Às 7 da manhã do dia 20 de janeiro se iniciou a cerimonia de rendição dos Ashantis. A função de Baden-Powell de proteger e evitar o derramamento de sangue havia sido cumprida. Como um excelente comandante ele fez tudo e mais um pouco do que lhe foi atribuído.
Assumiu a cerimonia o Governador Senhor Maxsuel e ao seu lado sentaram os Coronéis Francis Scott (Cavaleiro da Ordem de Bath) e o Coronel Kempster a ordenança do Governador.
Prempeh e sua mãe a Rainha, foram trazidos e obrigados a se humilhar em frente as lideranças políticas em um altar improvisado por caixas localizado em frente ao altar real. Trouxeram todos os objetos de valor a fim de simbolizar a indenização de guerra. As praças de sacrifício foram queimadas e centenas de crânios foram retirados e enterrados. Alguns relatos falam em milhares de ossadas resultado das práticas animistas canibalísticas dos Ashantis.

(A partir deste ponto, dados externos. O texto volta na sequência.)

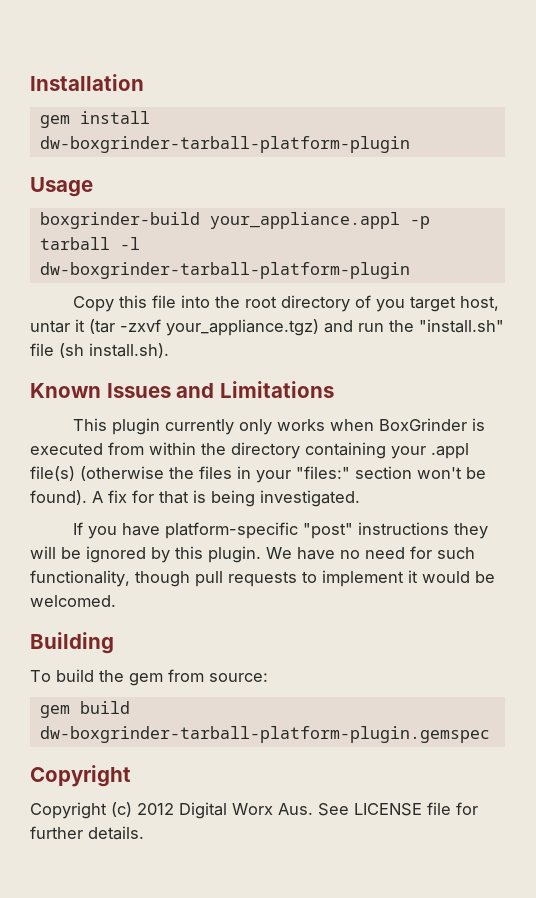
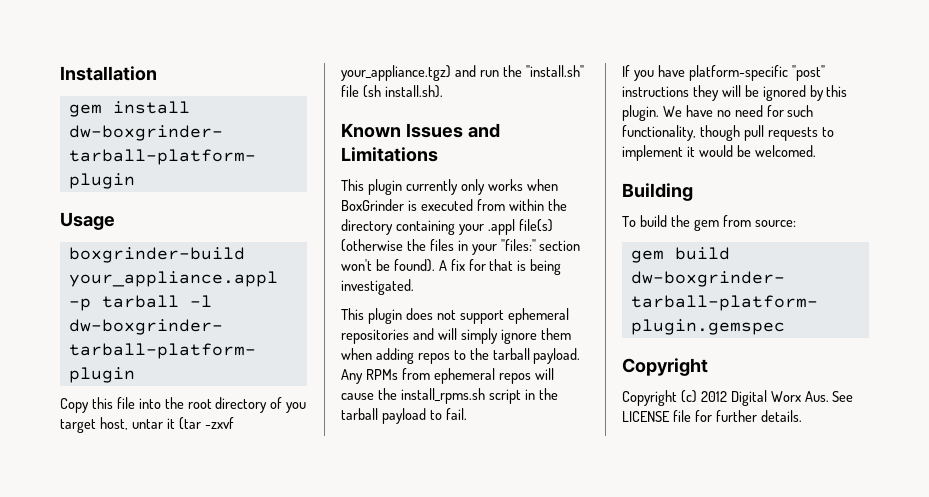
+ This plugin does not support ephemeral repositories and will simply ignore them when adding repos to the tarball payload. Any RPMs from ephemeral repos will cause the install_rpms.sh script in the tarball payload to fail.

Depois da rendição a cidade se encheu de moradores comuns que estavam retornando a Kumanssi. E algumas notícias de forças rebeldes por outras cidades foram relatadas. As ações de repressão duraram mais alguns dias.
O Rei, a Rainha e os chefes Ashantis foram banidos e exilados de sua tribo no dia 26 de janeiro, sob a proteção de B.-P. foram enviados para a Cidade do Cabo sendo deportados e exilados nas Ilhas Seychelles em fevereiro de 1896.
Embarque do Rei Prempeh para Seychelles |
Baden-Powell deu aos prisioneiros um tratamento digno, não continuando a humilhação e os maus tratos aos líderes Ashantis. Esse relacionamento foi tão profundo que B.-P. além de aprender muito sobre aquela cultura pode assimilar alguns princípios africanos que até hoje perduram, como as danças e os gritos de guerra escoteiros. Possivelmente aprendeu como os Africanos se cumprimentavam, daí vindo o aperto de mão esquerdo dos escoteiros.
Vivendo nas Ilhas Seychelles, Prempeh se tornou Edward sendo educado e doutrinado pelos Ingleses, os quais mantinham o Imperio Ashanti sob dominação. Ao retornar para suas terras em 1926, a realeza Ashanti, foram libertas e voltaram ao poder sob a proteção inglesa. Prempeh foi colocado como representante do Reino em suas terras.
Uma curiosidade sobre seu relacionamento com nosso fundador é que o próprio Prempeh se tornou o primeiro Escoteiro Chefe dos Escoteiros de Gana.
Prempeh e os lider após o batismo. |
Então, diante de tudo isso, vemos que a famosa cerimonia bem como muita coisa por traz da romântica estória do aperto de mão não são reais. Não culpando aqueles que um dia quiseram trazer algo a mais e nem questionando os seus porquês, fica a indagação.
Vai continuar a contar estorinhas para seus meninos ou vai contar a história do mundo real? A fim de prepará-los como “homens de verdade” para um mundo de verdade. Sem nota de roda pé uso o termo entre aspas usando jargão como B.-P. se referia aos bons cidadãos em seus livros, mas isso é uma outra história.
A história do aperto de mão escoteiro, vamos ao cerne da questão.
Existem pelo mundo 3 diferentes estórias do aperto de mão escoteira e vamos ver as suas origens assim você escolherá a sua.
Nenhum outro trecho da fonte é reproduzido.